== Recorded data ==
*** Block opens ***
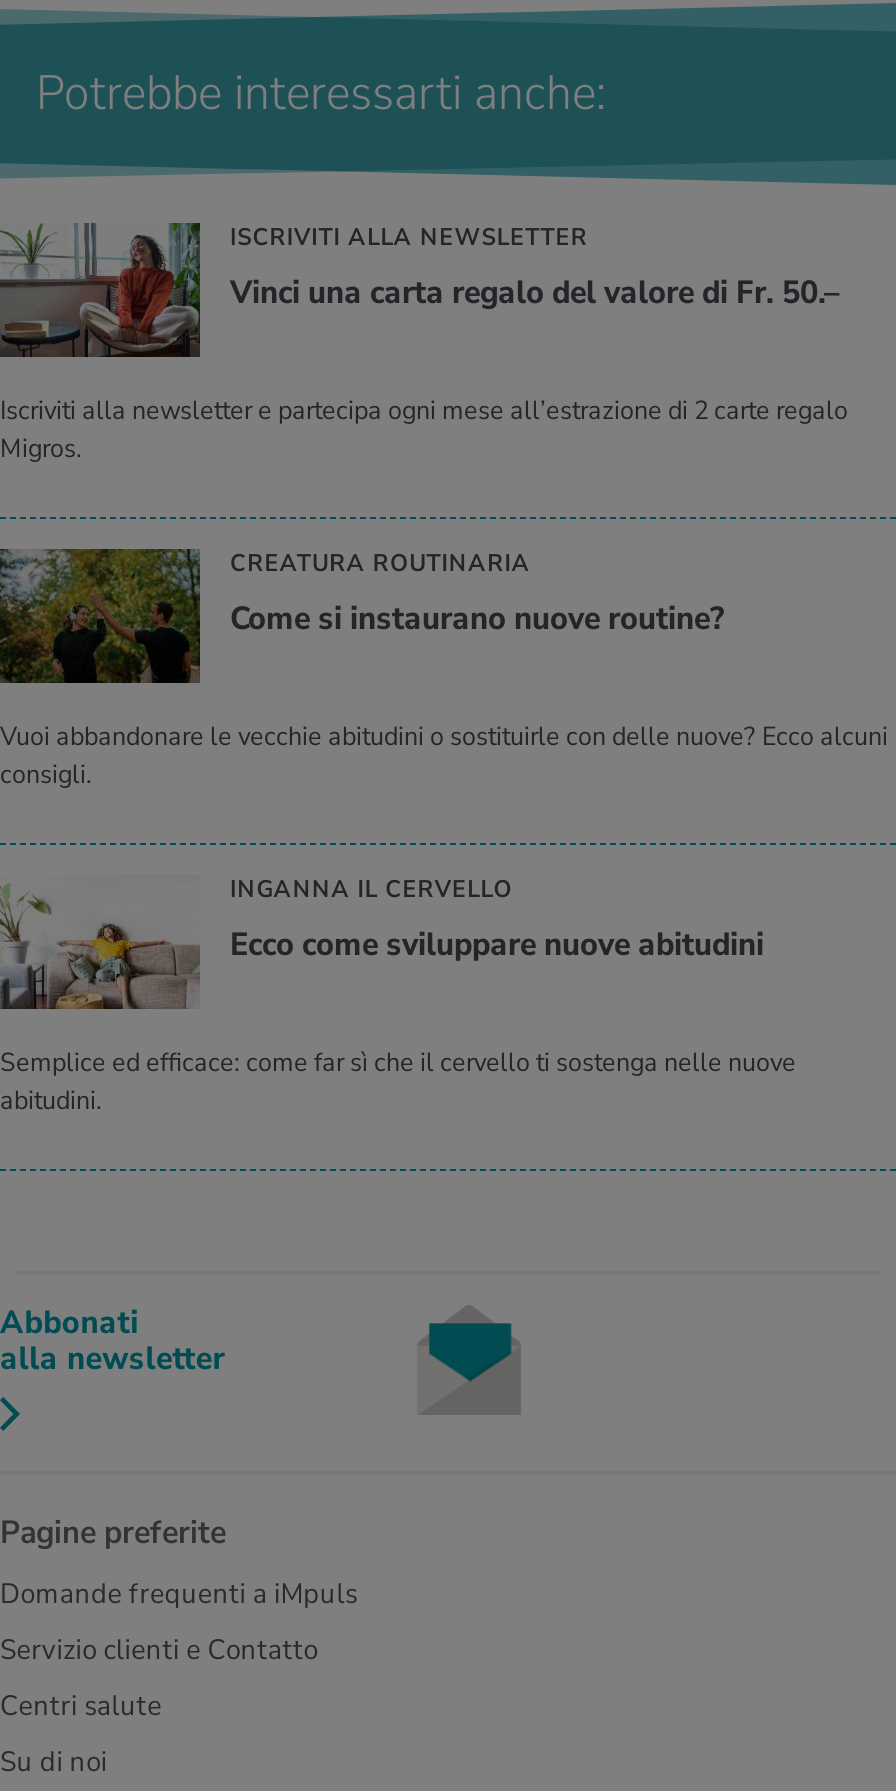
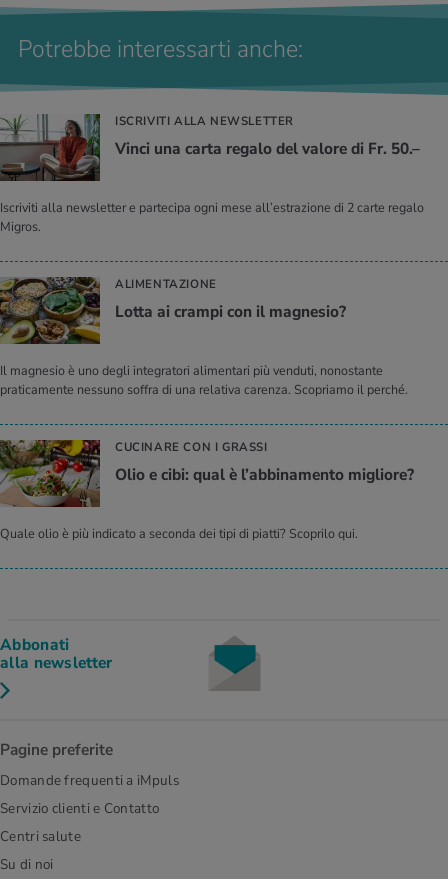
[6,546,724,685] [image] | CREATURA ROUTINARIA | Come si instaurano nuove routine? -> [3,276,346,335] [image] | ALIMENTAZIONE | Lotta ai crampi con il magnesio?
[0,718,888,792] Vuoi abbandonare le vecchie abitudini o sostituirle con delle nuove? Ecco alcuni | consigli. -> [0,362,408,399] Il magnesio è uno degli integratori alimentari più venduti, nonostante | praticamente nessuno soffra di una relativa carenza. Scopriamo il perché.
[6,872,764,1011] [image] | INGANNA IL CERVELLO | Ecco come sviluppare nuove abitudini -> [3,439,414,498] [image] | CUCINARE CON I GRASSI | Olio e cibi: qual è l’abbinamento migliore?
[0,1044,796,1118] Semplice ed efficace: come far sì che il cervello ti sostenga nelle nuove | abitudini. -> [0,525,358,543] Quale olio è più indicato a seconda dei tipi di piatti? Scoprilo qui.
*** Block closes ***
*** Block opens ***
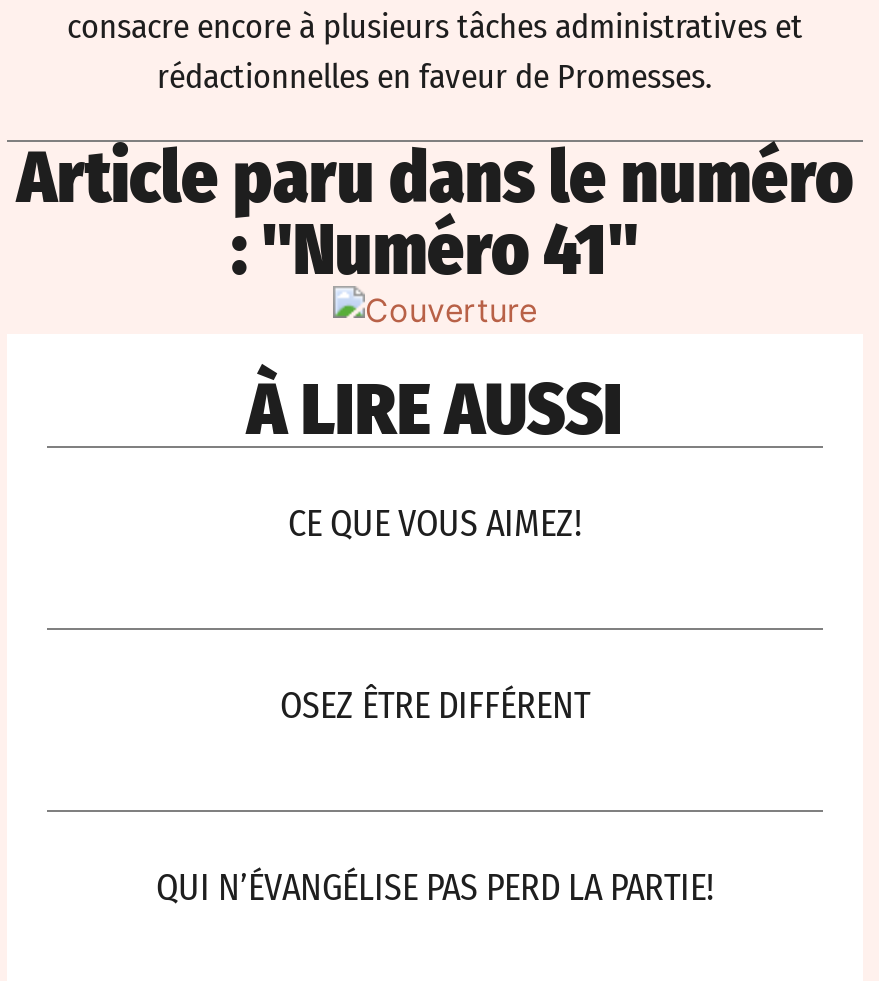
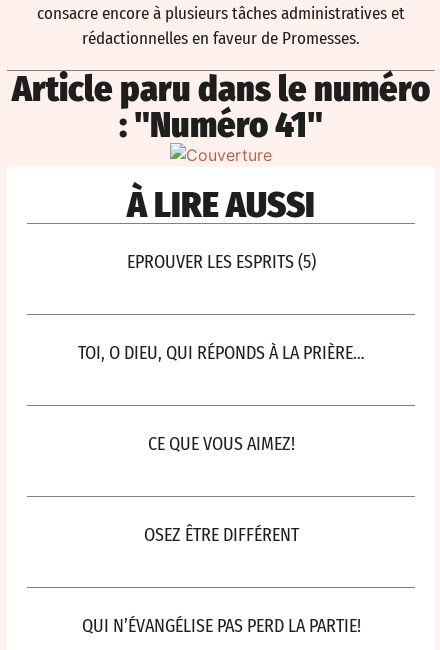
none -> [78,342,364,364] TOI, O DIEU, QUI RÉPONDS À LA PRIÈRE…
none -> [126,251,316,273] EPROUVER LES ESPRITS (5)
*** Block closes ***
*** Block opens ***
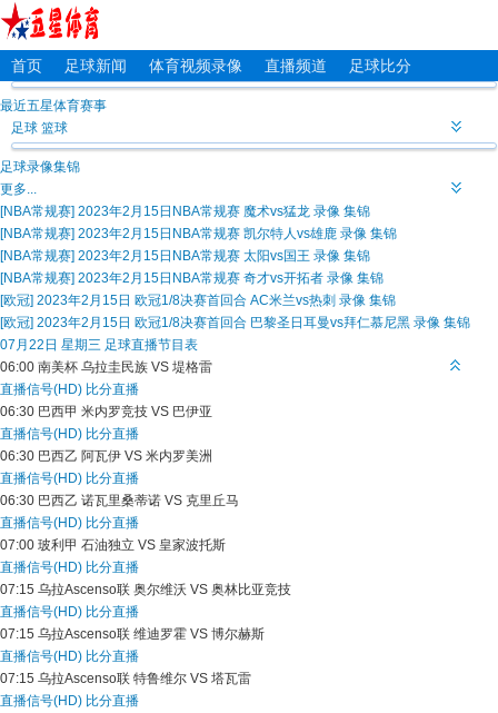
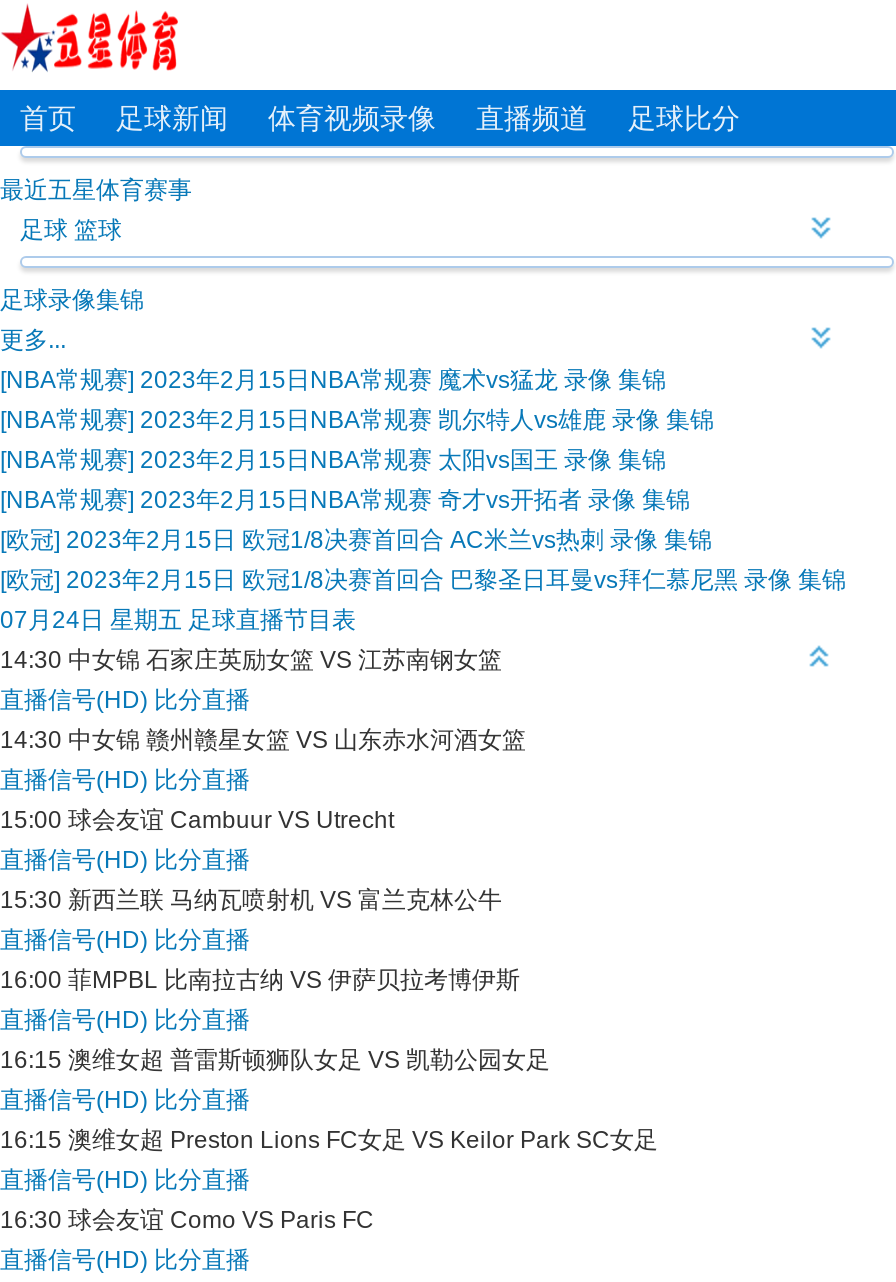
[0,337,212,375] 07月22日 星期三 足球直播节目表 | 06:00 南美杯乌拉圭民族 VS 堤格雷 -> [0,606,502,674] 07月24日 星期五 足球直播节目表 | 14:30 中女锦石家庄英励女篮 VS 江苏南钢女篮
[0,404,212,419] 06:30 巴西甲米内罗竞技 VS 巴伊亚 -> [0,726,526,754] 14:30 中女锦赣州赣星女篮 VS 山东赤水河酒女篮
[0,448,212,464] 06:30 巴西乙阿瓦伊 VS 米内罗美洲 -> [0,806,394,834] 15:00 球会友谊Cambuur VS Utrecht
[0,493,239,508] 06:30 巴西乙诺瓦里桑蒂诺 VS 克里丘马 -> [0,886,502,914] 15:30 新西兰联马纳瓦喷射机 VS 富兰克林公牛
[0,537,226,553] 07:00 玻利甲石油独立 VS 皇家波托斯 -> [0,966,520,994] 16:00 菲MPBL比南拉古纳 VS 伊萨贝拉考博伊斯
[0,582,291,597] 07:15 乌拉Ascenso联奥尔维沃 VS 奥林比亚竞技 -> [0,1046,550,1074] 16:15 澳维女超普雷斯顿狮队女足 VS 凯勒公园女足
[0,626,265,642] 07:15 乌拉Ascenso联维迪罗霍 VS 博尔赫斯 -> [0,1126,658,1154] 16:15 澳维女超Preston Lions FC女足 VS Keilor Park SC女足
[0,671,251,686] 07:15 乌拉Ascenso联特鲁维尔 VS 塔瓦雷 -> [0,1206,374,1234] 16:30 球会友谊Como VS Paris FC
*** Block closes ***
== Task prompt ==
Write down, word for word, the lines above from the one containing "[0,448,212,464] 06:30 巴西乙阿瓦伊" through the one containing "[0,671,251,686] 07:15 乌拉Ascenso联特鲁维尔", both ends included.

== Response to this task ==
[0,448,212,464] 06:30 巴西乙阿瓦伊 VS 米内罗美洲 -> [0,806,394,834] 15:00 球会友谊Cambuur VS Utrecht
[0,493,239,508] 06:30 巴西乙诺瓦里桑蒂诺 VS 克里丘马 -> [0,886,502,914] 15:30 新西兰联马纳瓦喷射机 VS 富兰克林公牛
[0,537,226,553] 07:00 玻利甲石油独立 VS 皇家波托斯 -> [0,966,520,994] 16:00 菲MPBL比南拉古纳 VS 伊萨贝拉考博伊斯
[0,582,291,597] 07:15 乌拉Ascenso联奥尔维沃 VS 奥林比亚竞技 -> [0,1046,550,1074] 16:15 澳维女超普雷斯顿狮队女足 VS 凯勒公园女足
[0,626,265,642] 07:15 乌拉Ascenso联维迪罗霍 VS 博尔赫斯 -> [0,1126,658,1154] 16:15 澳维女超Preston Lions FC女足 VS Keilor Park SC女足
[0,671,251,686] 07:15 乌拉Ascenso联特鲁维尔 VS 塔瓦雷 -> [0,1206,374,1234] 16:30 球会友谊Como VS Paris FC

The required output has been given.